(TASK TO COMPLETE) Go through the data below and return each line containing the word "filter".

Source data
::::::::
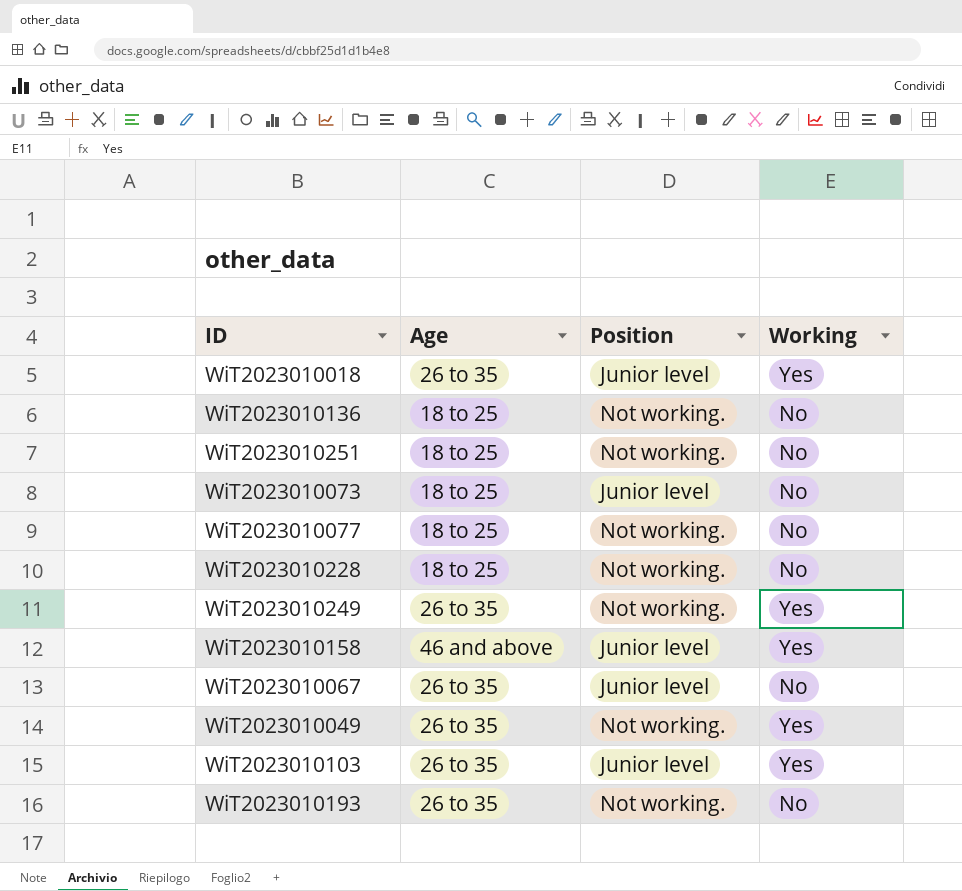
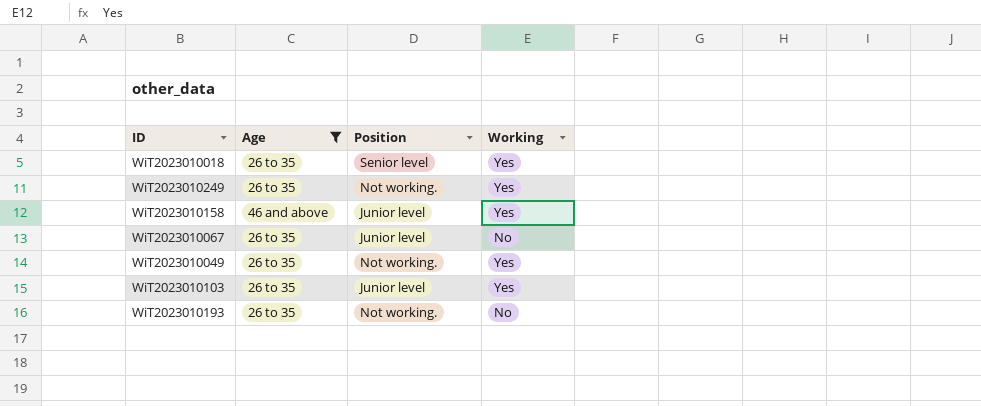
filter: none -> Age != 18 to 25
WiT2023010018 | Position: Junior level -> Senior level

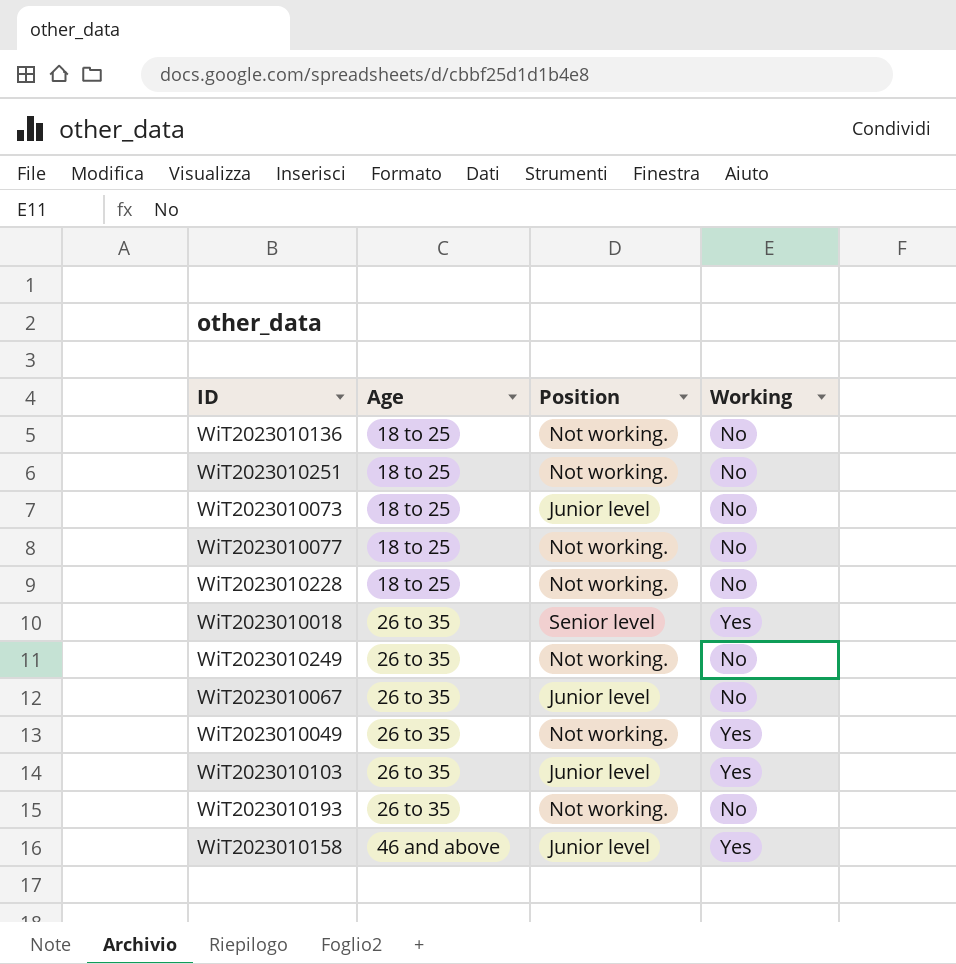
filter: Age != 18 to 25 -> none
row order: none -> Age ascending
WiT2023010249 | Working: Yes -> No

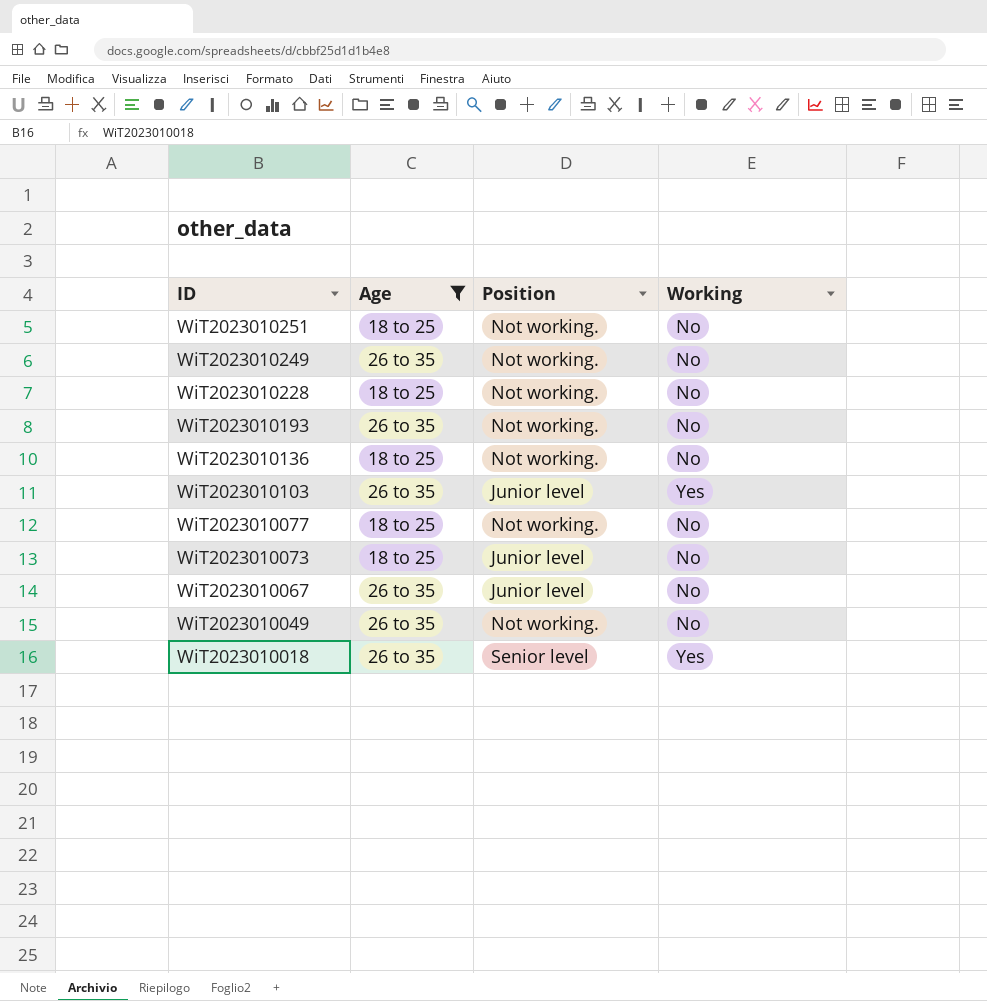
filter: none -> Age != 46 and above
row order: Age ascending -> ID descending
WiT2023010049 | Working: Yes -> No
::::::::
(PROBLEM SOLUTION)
filter: none -> Age != 18 to 25
filter: Age != 18 to 25 -> none
filter: none -> Age != 46 and above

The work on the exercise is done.